At Nettle’s look of confusion, I told the story. “Duke Kelvar had a young wife that he wanted to impress. Young Grace was insecure about her sudden rise in status and was bedecked in so many jewels, she could hardly move. The first night in Neatbay, I went to get extra food from the kitchens, and a girl brought her small sick dog in. I used fat to remove the bone from the dog’s throat, then I explained to her how to properly care for him. But when I realized I was speaking to Duchess Grace, I told her a fanciful story about the true jewels of a Duchy being properly staffed watchtowers. And then the problem was fixed.” I was pleased to hear that the two of them were still together and so well matched in temperament, and the watchtowers were always manned even now during peacetime with the Outislanders.
“Truly, it was your lack of manners and inability to recognize a duchess that aided you best in that moment. It’s well you did not take Burrich’s lessons to heart.” The Fool commented dryly, and I snorted.
“I managed to sit through dinner without insulting anybody. Hard to do without those lessons.”
“Well, I have faith Burrich and Molly taught Nettle well enough that we need not fear her insulting anybody.” He redirected the conversation smoothly.
“You would think.” Nettle scowled, and she looked very like me. The Fool proceeded to give far better lessons to Nettle about how to not insult anybody, and he promised to give her lessons later so she could learn how to insult people without them even realizing. Her eyes glittered at the possibility. After I finished eating, I briefly went upstairs to pick up a stack of papers and a pile of scrolls for my work on the Old Blood conflicts. I rejoined them and worked at the desk in the corner as they continued with their lessons.
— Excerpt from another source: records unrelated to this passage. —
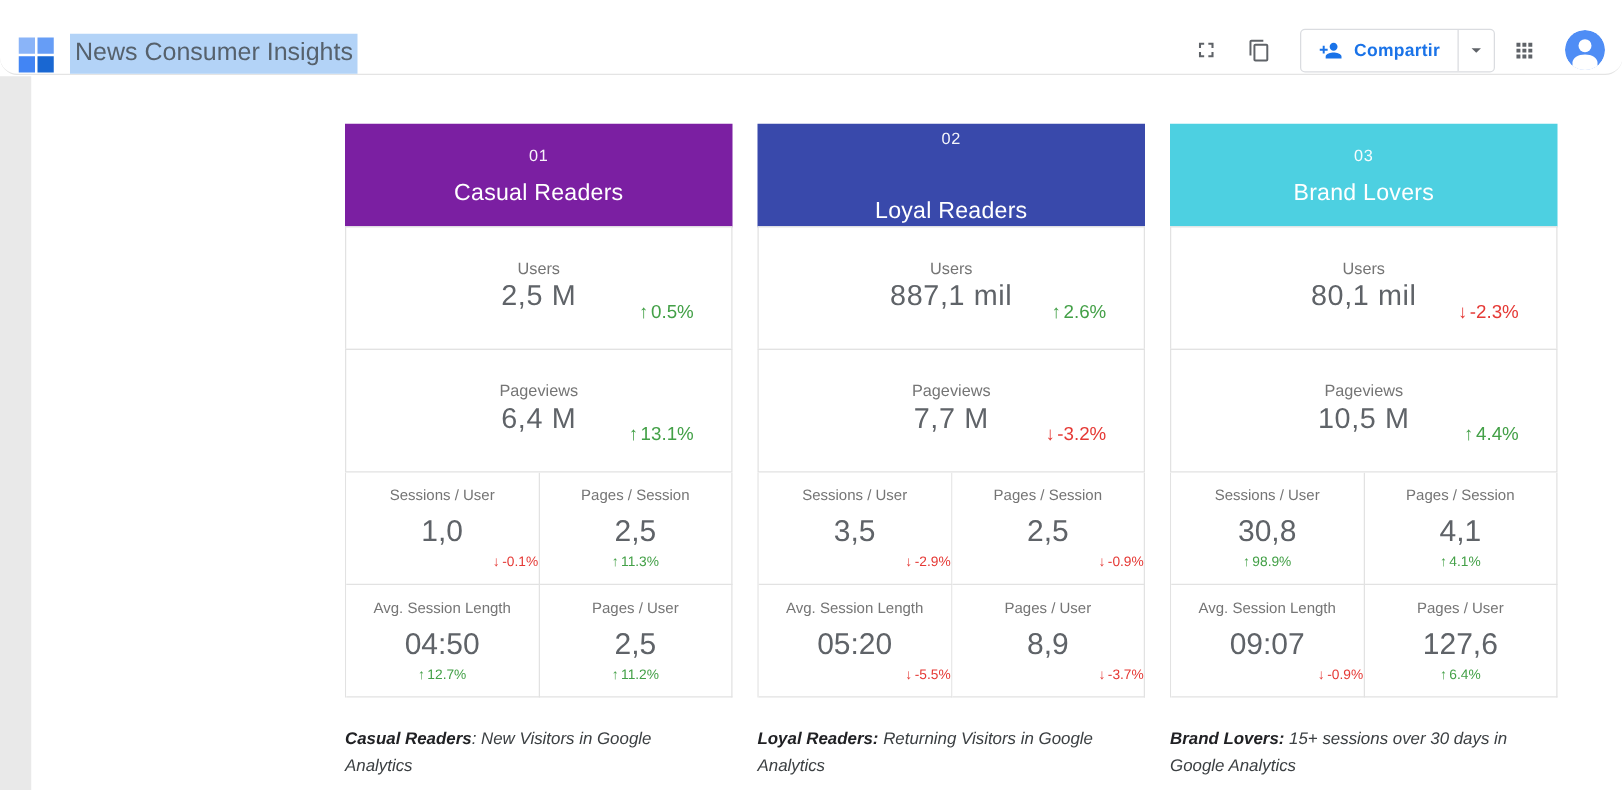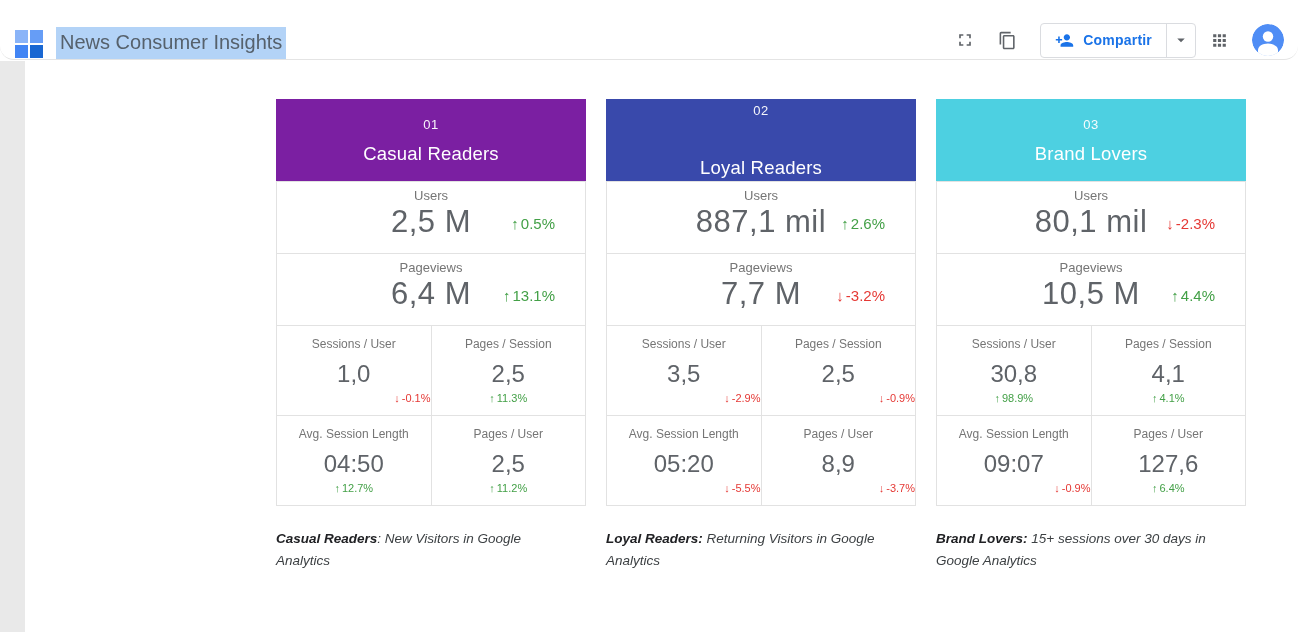--- a/index.html
+++ b/index.html
@@ -29,24 +29,24 @@
   .canvas { position:absolute; top:61px; left:0; width:100%; height:571px; background:#fff; }
   .gutter { position:absolute; left:0; top:0; width:25px; height:100%; background:#e9e9e9; }
 
   
   .card { position:absolute; top:38px; width:310px; }
   .card-header { height:83px; display:flex; flex-direction:column; align-items:center;
                  justify-content:center; color:#fff; }
   .card-index { font-size:13px; margin-bottom:11px; opacity:.95; letter-spacing:.5px; }
   .card-title { font-size:18.5px; letter-spacing:.2px; }
 
-  .cell-big { position:relative; height:73px; background:#fff; border:1px solid #e2e2e2;
-              margin-top:-1px; text-align:center; padding-top:6px; }
+  .cell-big { position:relative; height:99px; background:#fff; border:1px solid #e2e2e2;
+              margin-top:-1px; text-align:center; padding-top:25px; }
   .m-label { font-size:13px; color:#757575; }
-  .big-value { font-size:31px; color:#5f6368; margin-top:1px; letter-spacing:.5px; }
+  .big-value { font-size:23px; color:#5f6368; margin-top:1px; letter-spacing:.5px; }
   .big-delta { position:absolute; right:30px; bottom:21px; font-size:15px; }
 
   .small-grid { display:grid; grid-template-columns:1fr 1fr; border-left:1px solid #e2e2e2; }
   .cell-small { height:90px; border-right:1px solid #e2e2e2; border-bottom:1px solid #e2e2e2;
                 background:#fff; text-align:center; padding-top:11px; }
   .small-label { font-size:12px; color:#757575; }
   .small-value { font-size:24px; color:#5f6368; margin-top:9px; }
   .small-delta { font-size:11px; margin-top:4px; }
 
   .delta .arrow { margin-right:2px; }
At our usual Skilling time, Chade and Dutiful reached out. I sat back in my chair to speak to them. Kettricken decided last night that we would skip today since you are boarding the ship, and we don’t have much to do. We might as well enjoy the slow day.
That’s well and good for you two, but some of us have many slow days ahead on this ship. Chade grumbled, but I felt Dutiful’s relief.
I agree with Fitz. Our days will be much busier when we return. We may as well rest now.
There was a peel of laughter behind me, and I turned to see Nettle clutching her hand over her mouth, eyes widened in embarrassment.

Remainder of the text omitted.